If, on the other hand, as seemed far more likely, the fraud lay in the purchase of land, if he went to the appropriate offices in Derbyshire, he would be able to find the original copies of the survey and begin to trace the ownership, the transfer of money, and anything else that was relevant.

When Hester came home at nearly eleven, exhausted and frightened by the events of the night, he was relieved to see her. She was later than usual and he had become anxious. He made an effort to put everything to do with railways out of his mind, even the fact that his own name had been on one of the orders.

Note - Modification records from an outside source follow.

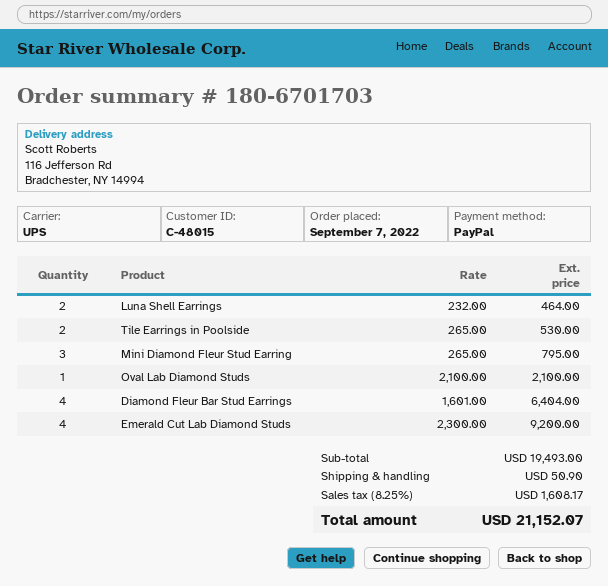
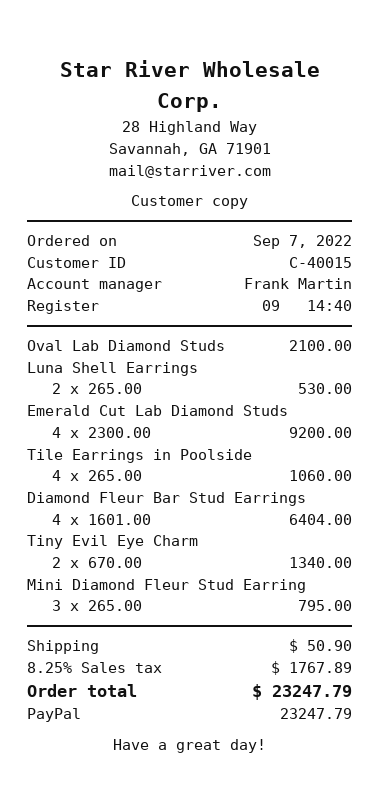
customer number: C-48015 -> C-40015
Luna Shell Earrings: 2 x 232.00 = 464.00 -> 2 x 265.00 = 530.00
Tile Earrings in Poolside: 2 x 265.00 = 530.00 -> 4 x 265.00 = 1060.00
Tiny Evil Eye Charm: none -> 2 x 670.00 = 1340.00
tax: 8.25% = 1608.17 -> 8.25% = 1767.89
total: 21152.07 -> 23247.79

She had been up all night, and obviously wished to speak to him about something so urgently she barely waited until she had sat down.

“No, thank you,” she replied to his offer of tea. “William, there is most despicable business going on in Coldbath.” And she proceeded to tell him about the young women who had been lent money and required to pay it back at extortionate rates of interest by prostituting themselves for the particular tastes of men who liked women of good family. “It is their pleasure to humiliate them in a way that using an ordinary woman of the streets could never do,” she said furiously. “How can we fight it?” She stared at him with anger burning in her eyes and her cheeks flushing.